Con 12.200 kms2 de extensión superficial Guadalajara es la provincia castellano-manchega más pequeña pero a la vez tiene mayor el número de municipios (casi 300). Es una provincia plena de contrastes paisajísticos y bellezas naturales , con amplias zonas montañosas dominando el noroeste y el este de su territorio, del cual casi dos terceras partes de su superficie se sitúan entre los 1.000 y los 2.000 metros de altitud . El Pico de El Lobo, en el Macizo de Ayllón, llega a 2.262 metros y constituye el techo geográfico de Guadalajara y de toda Castilla-La Mancha. Entre ambas cotas extremas, que definen condiciones climáticas, geológicas y biológicas muy dispares , la provincia de Guadalajara ofrece un variopinto abanico de enclaves admirables, repartidos a todo lo largo y ancho de las cuatro comarcas que conforman su territorio: La Alcarria, La Campiña, Las Serranías y el Señorío de Molina.
Breve Historia:
Prácticamente la totalidad de los pueblos que, a lo largo de la historia, se han asentado en la Península Ibérica, han dejado sus huellas también en esta provincia: los hombres prehistóricos dejaron constancia en la Cueva de los Casares (Riba de Saelices) y de la Hoz (Santa María del Espino). Arévacos y Lusones se asentaron al norte de la provincia al igual que Celtíberos mientras que Carpetanos y Oretanos se localizaron en el resto del territorio.
Los romanos también dejaron huella de su paso, más de tránsito que de grandes asentamientos, por estas tierras, por las que discurría, a través del valle del Henares, la Vía Domiciana que enlazaba Emérita Augusta (Mérida) con Caesare Augusta (Zaragoza). Del paso de los visigodos queda constancia muy significativa en el yacimiento arqueológico de Recópolis, la gran ciudad que Leovigildo erigió en honor de su hijo Recaredo, junto al Tajo, en lo que hoy es la villa de Zorita de los Canes.
La cultura árabe dejó su impronta en la toponimia otorgando entre otros un nuevo nombre a la capital: Wad-al-Hayara que viene a significar ‘río de piedras'. Bajo la dominación musulmana el actual territorio de Guadalajara adquirió especial importancia durante la dominación árabe cuando se convirtió en la "capital" de la Marca Media de Al Andalus, compartiendo esta capitalidad territorial con las tierras sorianas de Medinaceli.
En 1085 la ciudad de Guadalajara es conquistada por los cristianos y pasa a depender de la corona de Castilla. En los siglos XII y XIII se ordena la población en el territorio repartiéndose en numerosos núcleos habitados, aunque de escasos habitantes que disfrutan de generosos fueros por parte de la corona, organizando las llamadas Comunidades de Villa y Tierra. La catedral de Sigüenza se comenzaría a construir en el año 1150 y la mayoría de los castillos, tan abundantes en esta provincia, son de los siglos XII al XIV.

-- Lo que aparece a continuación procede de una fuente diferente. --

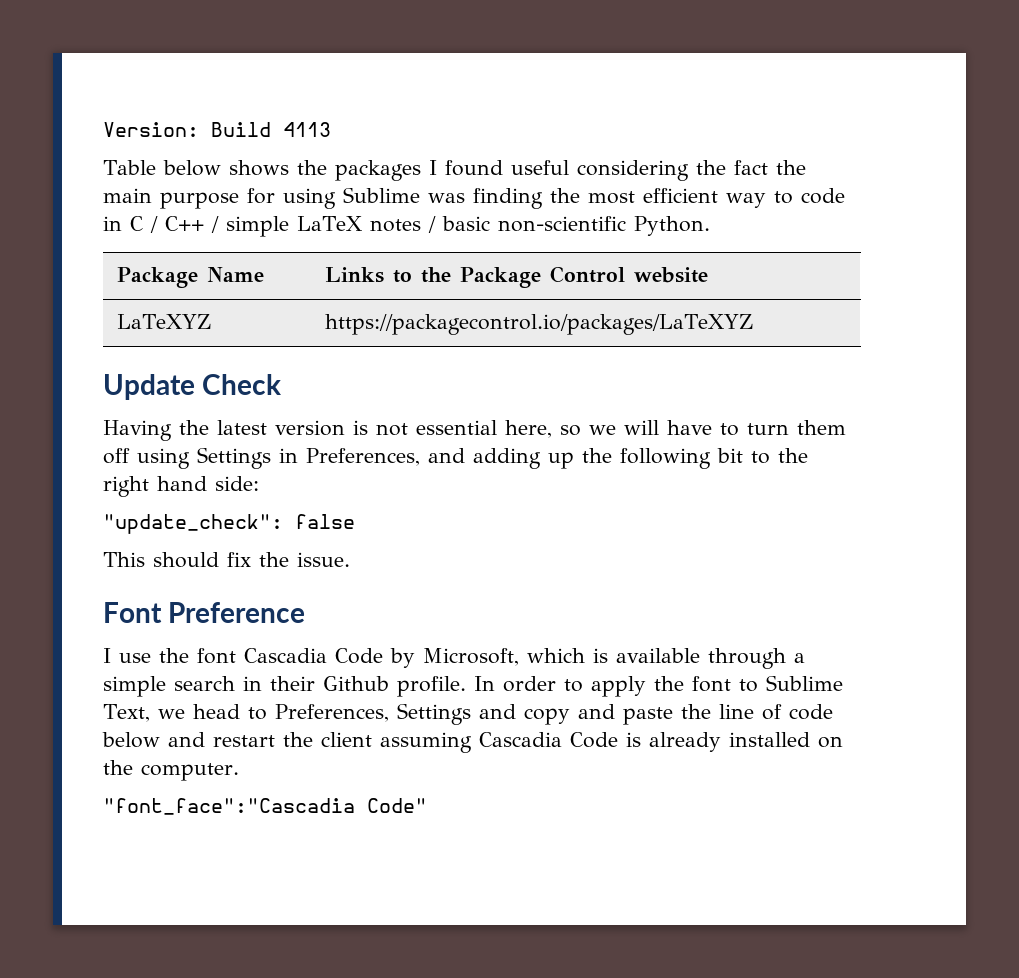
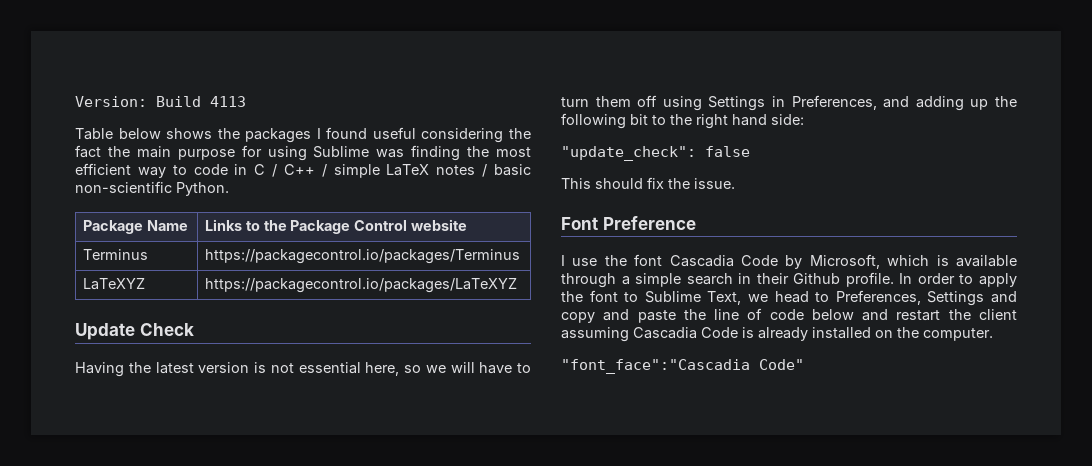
+ Terminus | https://packagecontrol.io/packages/Terminus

Pero el máximo esplendor demográfico y socio-cultural se alcanza en los siglos XV y XVI , bajo el poder y la influencia de la familia Mendoza , de la que surgen importantes mecenas del arte y la cultura.
A partir del siglo XVII , Guadalajara decae social y económicamente, a la par que el resto del territorio español, y es solar de continuas guerras que se prolongan incluso hasta el siglo XX, que diezman la población y destruyen buena parte del patrimonio artístico.
Hoy Guadalajara es – al igual que las demás provincias castellano-manchegas – una provincia moderna y dinámica, sin olvidarse de sus tradiciones y costumbres.